Note added on May 23rd: Earnshaw's theorem is, as far as I know, a consequence of the electrostatic potential satisfying Laplace equation. The present problem has a potential that increases linearly with distance from the 'charge' and this *does not* satisfy Laplace equation. Hence there can very well be local maxima and minima for the distance sum function in the interior of the polygon. I know of no case where the *maximum* of the (sum of distances from vertices) is somewhere in the interior of the convex polygon - here we look at only the interior of the polygon and its boundary, not exterior.

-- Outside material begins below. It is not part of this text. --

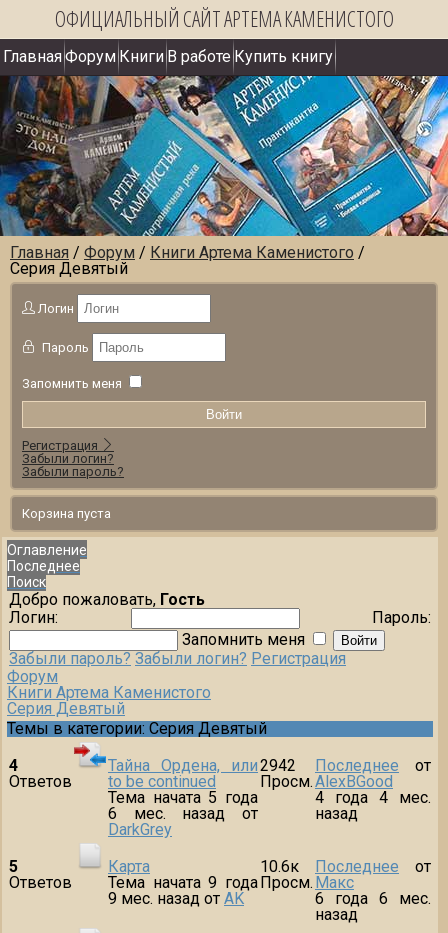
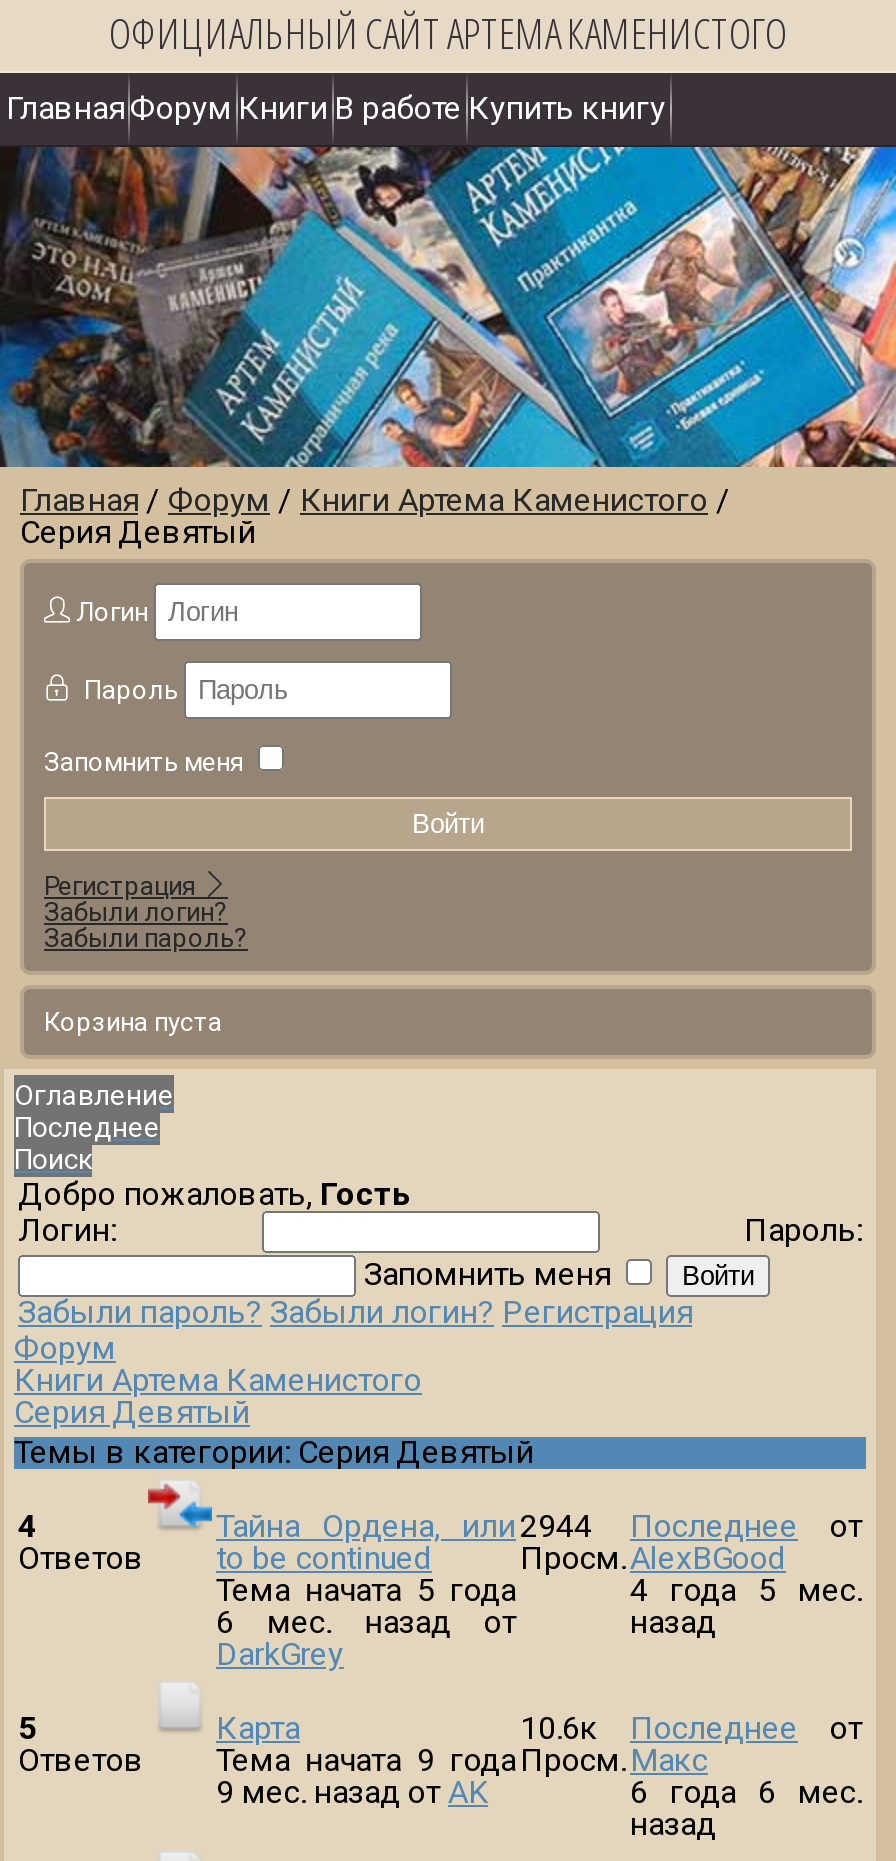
[108,756,431,775] Тайна Ордена, или 2942 Последнее от -> [216,1507,862,1545] Тайна Ордена, или 2944 Последнее от
[315,788,431,807] 4 года 4 мес. -> [630,1571,862,1609] 4 года 5 мес.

Note added on July 5th 2007: Experiments indicate that the point which minimizes the sum of distances from the vertices has a unique position (there are no local minima etc for this distance sum function) . This appears true not only when the vertices are those of a convex polygon - any distribution of points (call them vertices)appears to have this property: a unique point minimizes the sum of the distances from these vertices.

And here is some further perspective from 'Mathworld':
"A convex function is a continuous function whose value at the midpoint of every interval in its domain does not exceed the arithmetic mean of its values at the ends of the interval."
This implies a convex function has to have at most one local minimum in its domain. I remember hearing that distance is a convex funtion (not sure about the proof) and probably, so is the sum of distances. Thus, we could say:
"Given a distribution of vertices on a plane and a point P which varies along any straight line. The sum of the distances from P to the vertices has a unique minimum on its straight line path. And since for P running along *any* straight line path in that plane, the distance sum function has a unique minimum, the function has to have a unique minimum *for the plane as a whole*.

Note added on December 12th and edited on May 26th 2015: If the input polygon is a triangle, this problem is called the Fermat's problem. In this special case, the solution also solves the Steiner tree problem. Coxeter has described this special case in his 'Intro to Geometry' and proved the point is such that all the 3 sides of the triangle subtend 120 degrees there. Note: This solves for triangles the problem (next post here) of finding the interior point that maximizes the least angle subtended by a side of the polygon. And this wikipedia article has more details: http://en.wikipedia.org/wiki/Geometric_median

Question: For any convex polygon, are the interior points that maximizes the min side-subtended angle and minimizes the sum of distances from vertices respectively are same?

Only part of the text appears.